* **What needs to be done**:
Please repeat the line that has "[95,1234,545,1270] Här är" and all lines after it, exactly as they appear, through the end of the entries.

* **Before-and-after change data**:

====================

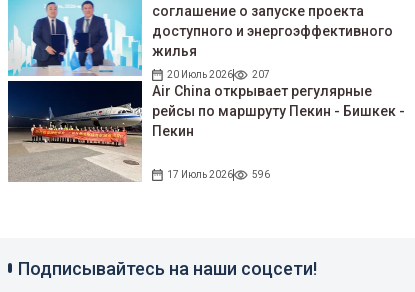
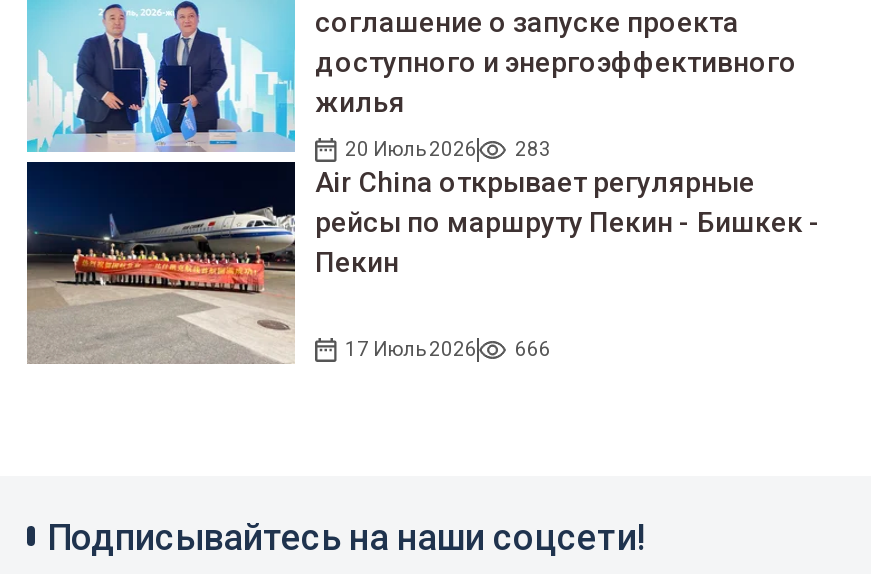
[167,69,270,80] 20 Июль 2026 207 -> [345,138,551,160] 20 Июль 2026 283
[167,169,270,180] 17 Июль 2026 596 -> [345,339,551,361] 17 Июль 2026 666

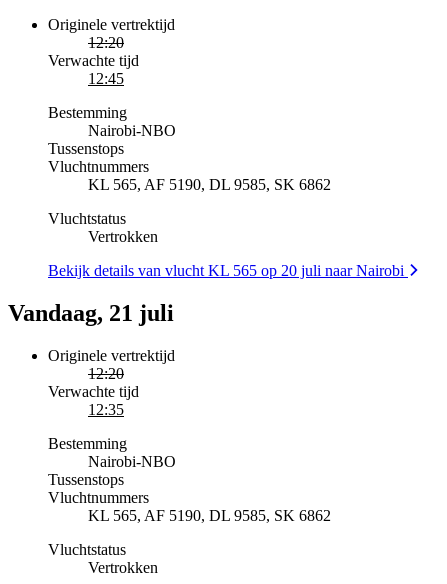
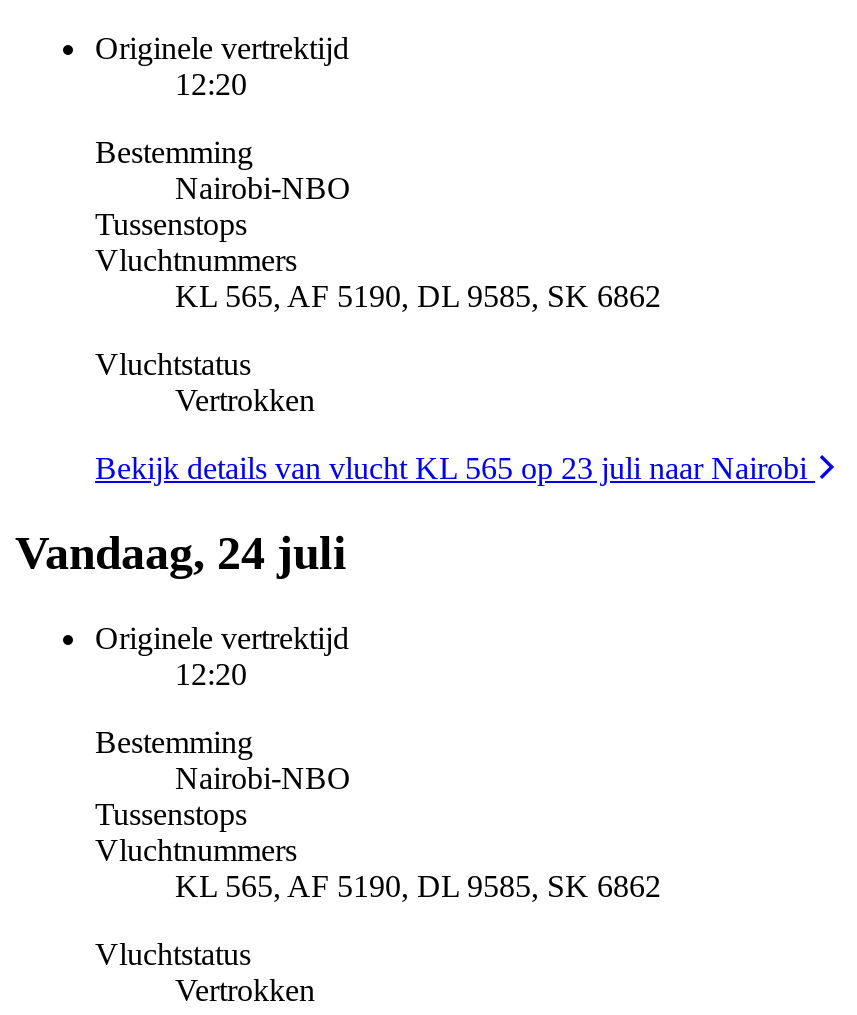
[48,52,139,87] Verwachte tijd | 12:45 -> none
[48,262,408,279] Bekijk details van vlucht KL 565 op 20 juli naar Nairobi -> [95,450,815,484] Bekijk details van vlucht KL 565 op 23 juli naar Nairobi
[8,300,174,326] Vandaag, 21 juli -> [15,526,347,578] Vandaag, 24 juli
[48,382,139,418] Verwachte tijd | 12:35 -> none

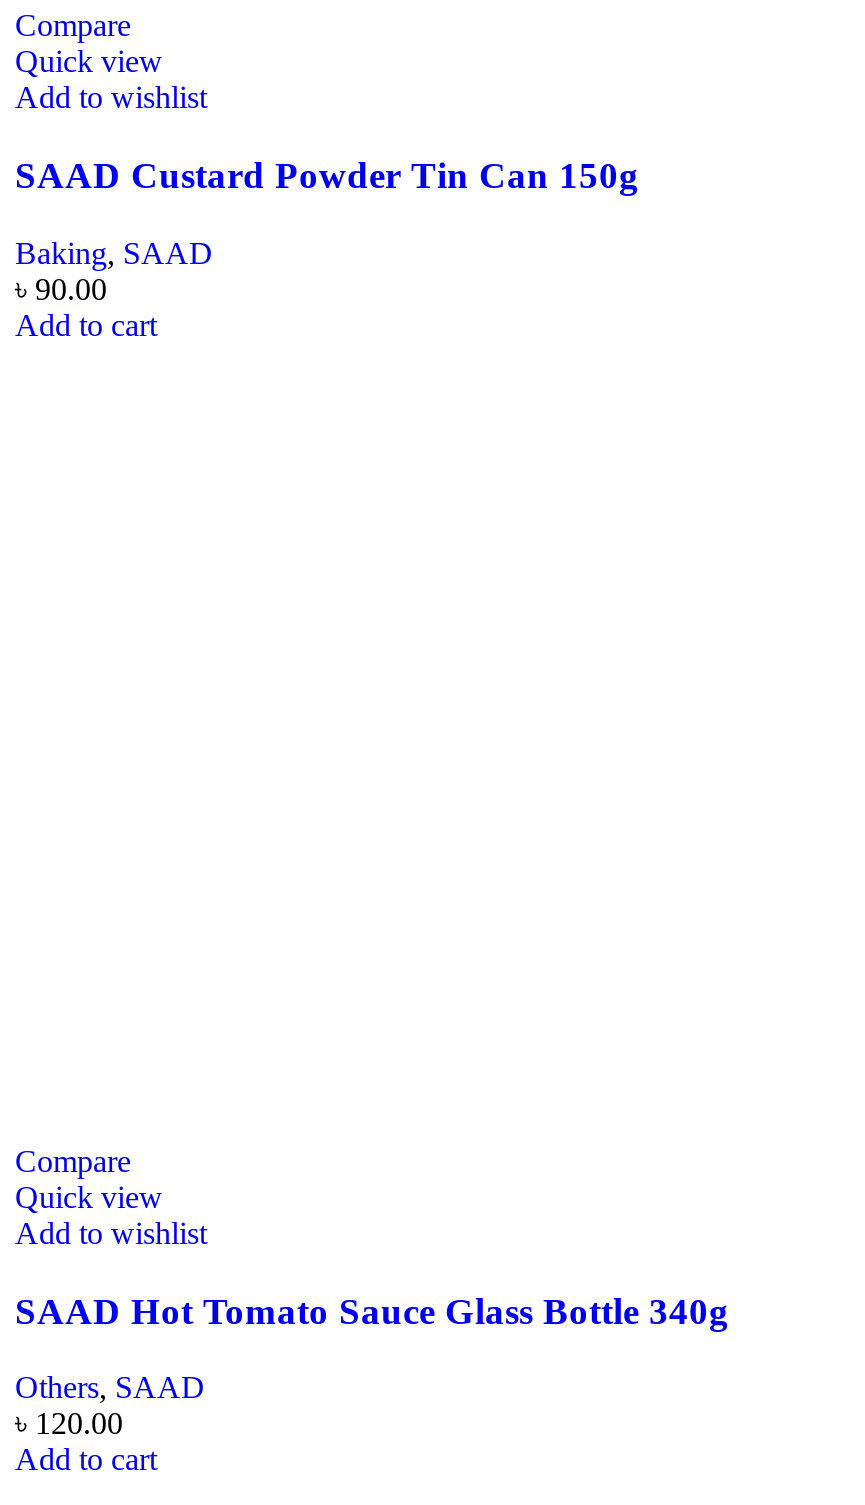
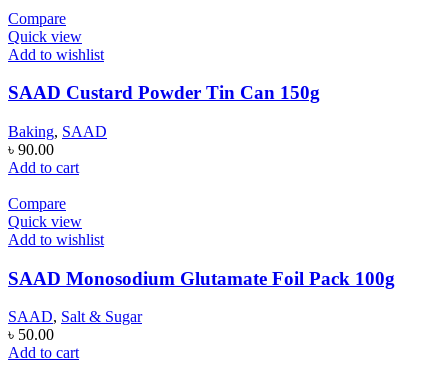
[15,1289,729,1331] SAAD Hot Tomato Sauce Glass Bottle 340g -> [8,268,395,289] SAAD Monosodium Glutamate Foil Pack 100g
[15,1371,205,1441] Others, SAAD | ৳ 120.00 -> [8,308,142,343] SAAD, Salt & Sugar | ৳ 50.00

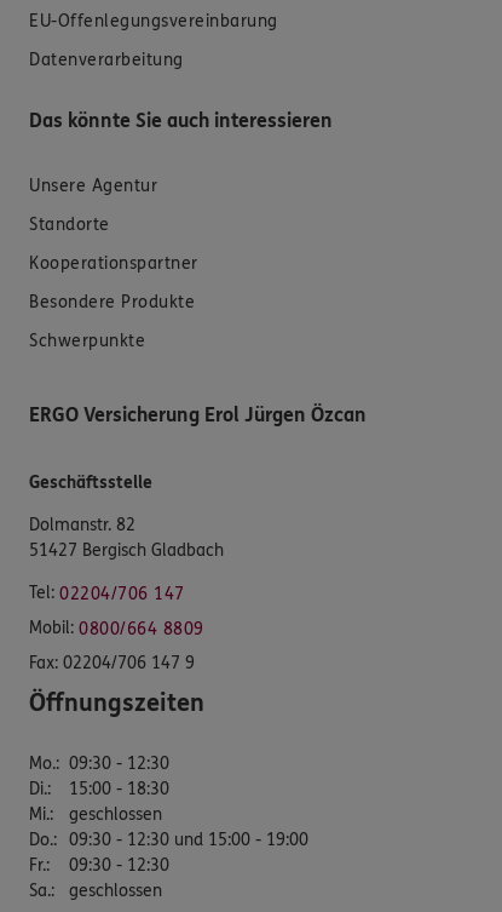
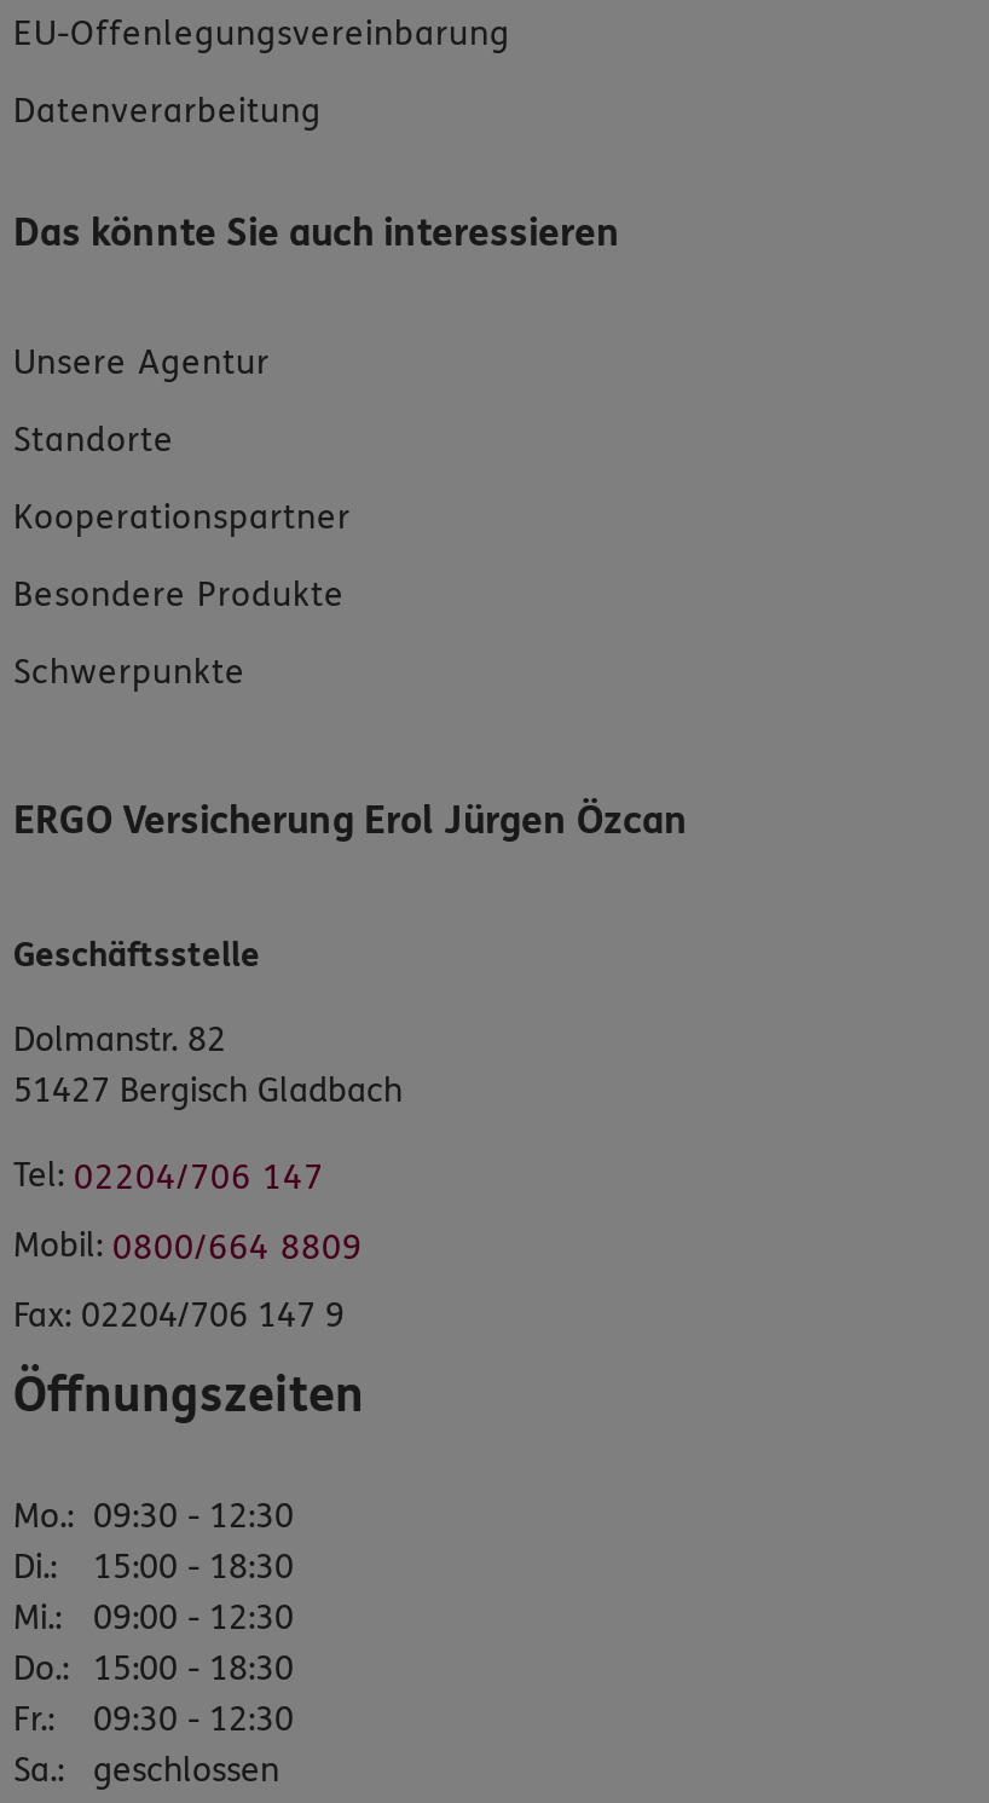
[29,804,308,850] geschlossen | Do.: 09:30 - 12:30 und 15:00 - 19:00 -> [13,1598,294,1690] 09:00 - 12:30 | Do.: 15:00 - 18:30

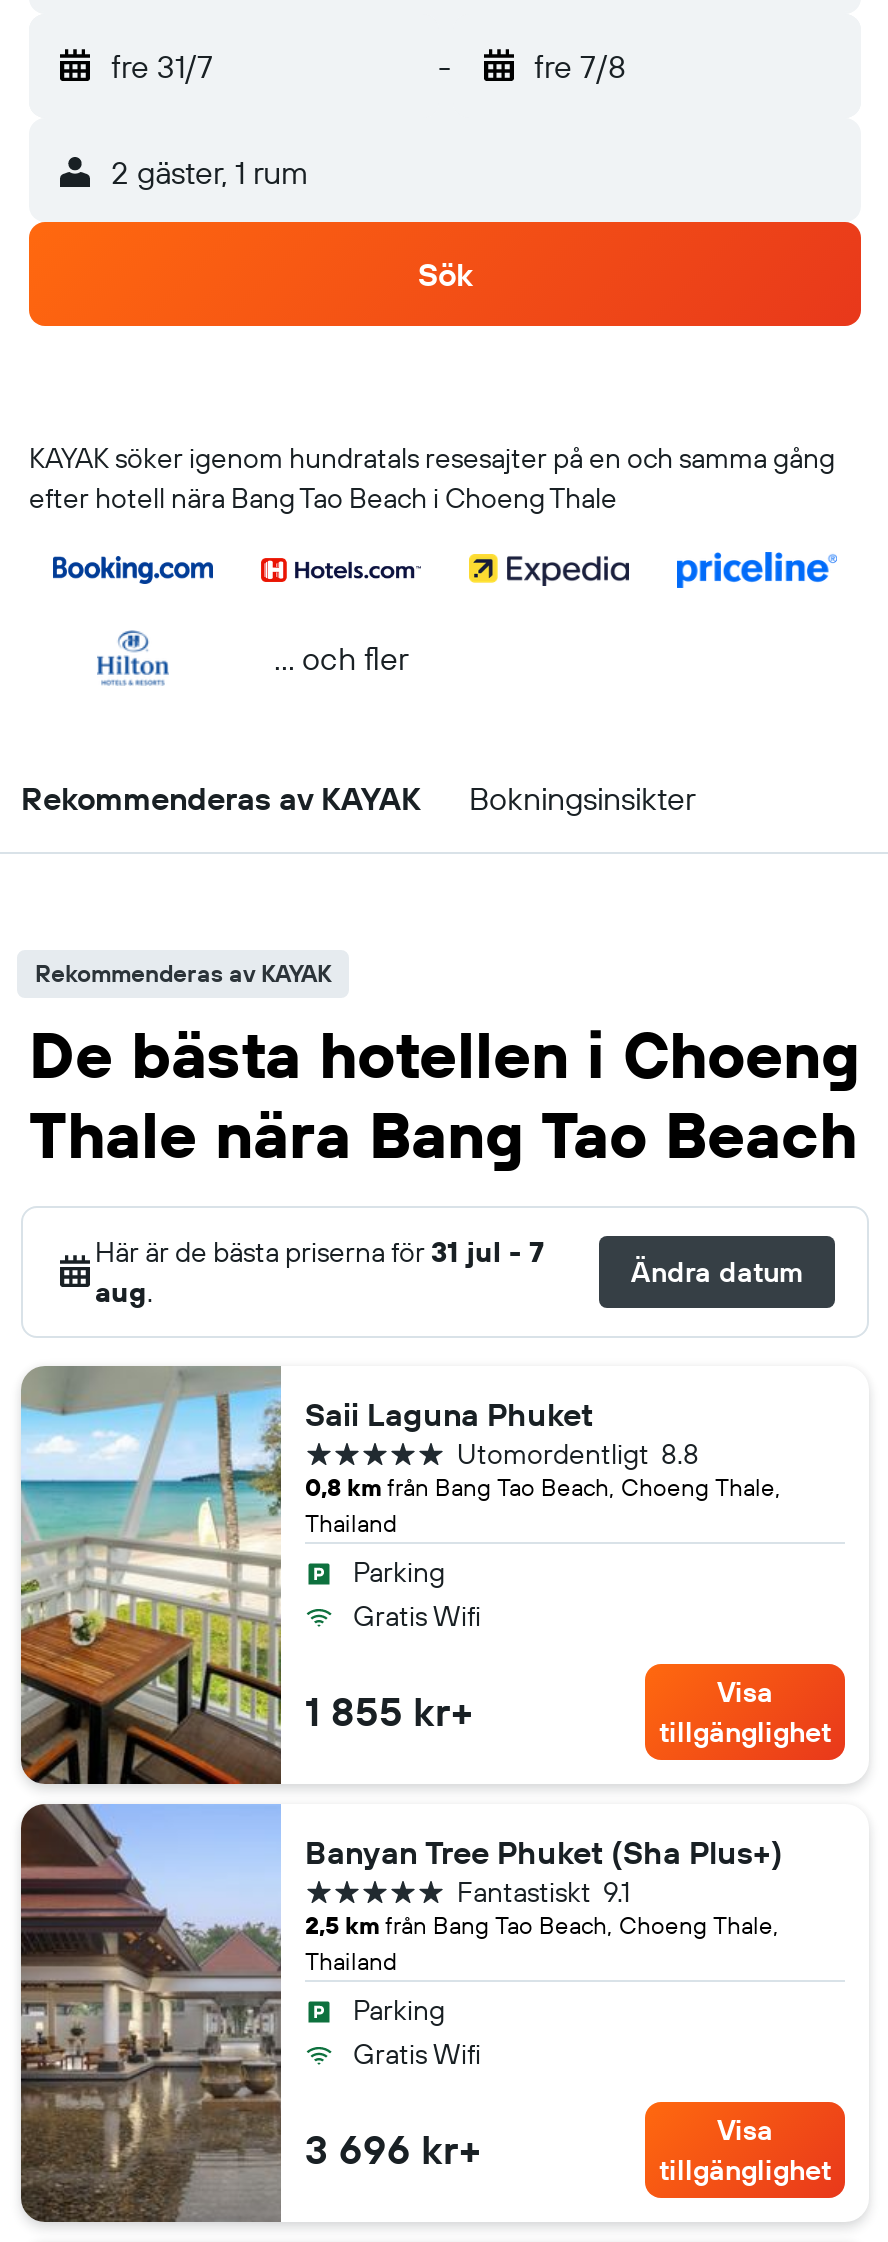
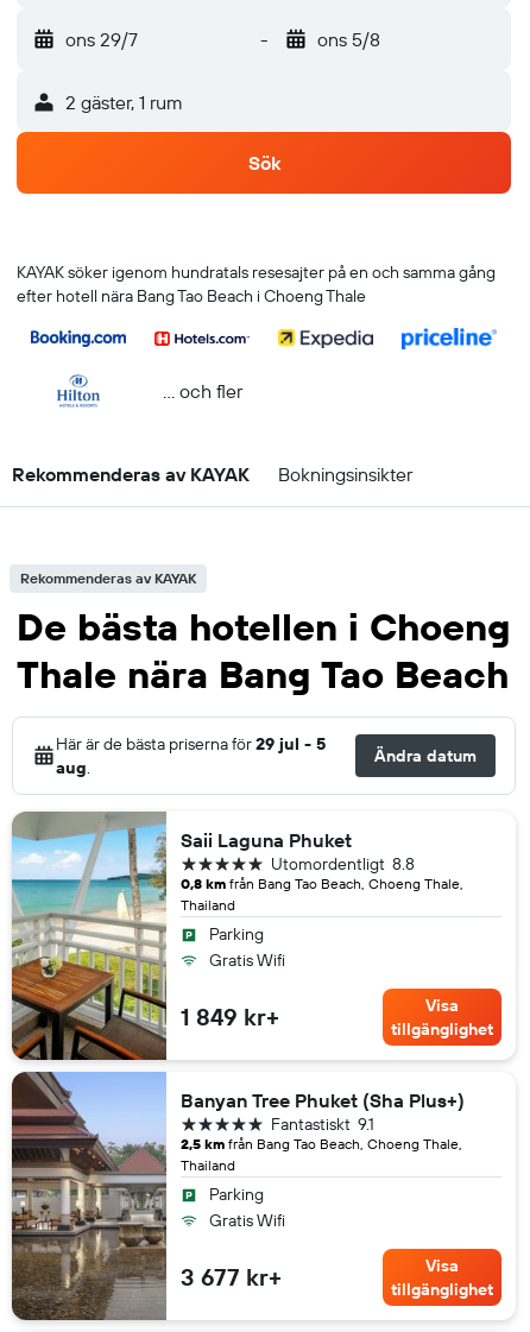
[111,46,213,86] fre 31/7 -> [65,27,138,51] ons 29/7
[534,46,626,86] fre 7/8 -> [317,27,380,51] ons 5/8
[95,1234,545,1270] Här är de bästa priserna för 31 jul - 7 -> [56,733,326,755] Här är de bästa priserna för 29 jul - 5
[305,1686,473,1736] 1 855 kr+ -> [181,1002,279,1031] 1 849 kr+
[305,2124,481,2174] 3 696 kr+ -> [181,1262,282,1292] 3 677 kr+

====================

* **Result of the exercise**:
[95,1234,545,1270] Här är de bästa priserna för 31 jul - 7 -> [56,733,326,755] Här är de bästa priserna för 29 jul - 5
[305,1686,473,1736] 1 855 kr+ -> [181,1002,279,1031] 1 849 kr+
[305,2124,481,2174] 3 696 kr+ -> [181,1262,282,1292] 3 677 kr+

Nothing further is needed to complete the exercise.